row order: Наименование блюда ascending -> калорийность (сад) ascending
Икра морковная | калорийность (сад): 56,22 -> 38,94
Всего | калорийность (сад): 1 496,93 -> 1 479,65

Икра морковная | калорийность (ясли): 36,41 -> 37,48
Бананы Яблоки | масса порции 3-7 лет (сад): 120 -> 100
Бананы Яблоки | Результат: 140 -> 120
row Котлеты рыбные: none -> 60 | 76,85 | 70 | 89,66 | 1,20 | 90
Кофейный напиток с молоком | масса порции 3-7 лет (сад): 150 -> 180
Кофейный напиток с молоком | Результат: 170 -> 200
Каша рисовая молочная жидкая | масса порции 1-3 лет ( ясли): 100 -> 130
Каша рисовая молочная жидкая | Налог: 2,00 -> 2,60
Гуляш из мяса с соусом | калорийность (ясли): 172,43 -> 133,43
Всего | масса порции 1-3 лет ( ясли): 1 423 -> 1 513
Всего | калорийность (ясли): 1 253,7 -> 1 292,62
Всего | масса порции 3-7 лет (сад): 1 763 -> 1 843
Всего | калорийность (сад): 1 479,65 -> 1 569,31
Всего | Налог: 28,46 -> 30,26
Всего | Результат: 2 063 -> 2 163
········
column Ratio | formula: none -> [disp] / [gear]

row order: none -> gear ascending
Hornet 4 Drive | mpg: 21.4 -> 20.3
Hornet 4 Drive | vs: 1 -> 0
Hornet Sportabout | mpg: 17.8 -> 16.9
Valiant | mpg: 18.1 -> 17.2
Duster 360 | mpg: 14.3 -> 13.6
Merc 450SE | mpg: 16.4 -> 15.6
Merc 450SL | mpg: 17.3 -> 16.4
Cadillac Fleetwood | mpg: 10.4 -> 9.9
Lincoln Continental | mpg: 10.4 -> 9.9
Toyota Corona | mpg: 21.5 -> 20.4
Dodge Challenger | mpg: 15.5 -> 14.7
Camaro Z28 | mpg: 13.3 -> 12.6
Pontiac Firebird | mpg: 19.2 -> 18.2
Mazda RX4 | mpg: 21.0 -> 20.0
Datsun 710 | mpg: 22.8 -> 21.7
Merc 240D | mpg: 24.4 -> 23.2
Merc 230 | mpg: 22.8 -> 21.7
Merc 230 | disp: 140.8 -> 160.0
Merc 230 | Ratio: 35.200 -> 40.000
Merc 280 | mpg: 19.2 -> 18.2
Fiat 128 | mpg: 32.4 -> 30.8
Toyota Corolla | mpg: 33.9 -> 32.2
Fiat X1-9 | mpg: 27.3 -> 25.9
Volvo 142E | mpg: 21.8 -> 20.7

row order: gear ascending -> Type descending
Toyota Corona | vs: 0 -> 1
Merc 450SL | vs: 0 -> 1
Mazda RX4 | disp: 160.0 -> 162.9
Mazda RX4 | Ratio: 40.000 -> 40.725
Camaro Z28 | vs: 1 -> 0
········
▶ What this task involves
Check each line of the listing above, and copy it if it contains the word "Каша".

▶ Output of the exercise
Каша рисовая молочная жидкая | масса порции 1-3 лет ( ясли): 100 -> 130
Каша рисовая молочная жидкая | Налог: 2,00 -> 2,60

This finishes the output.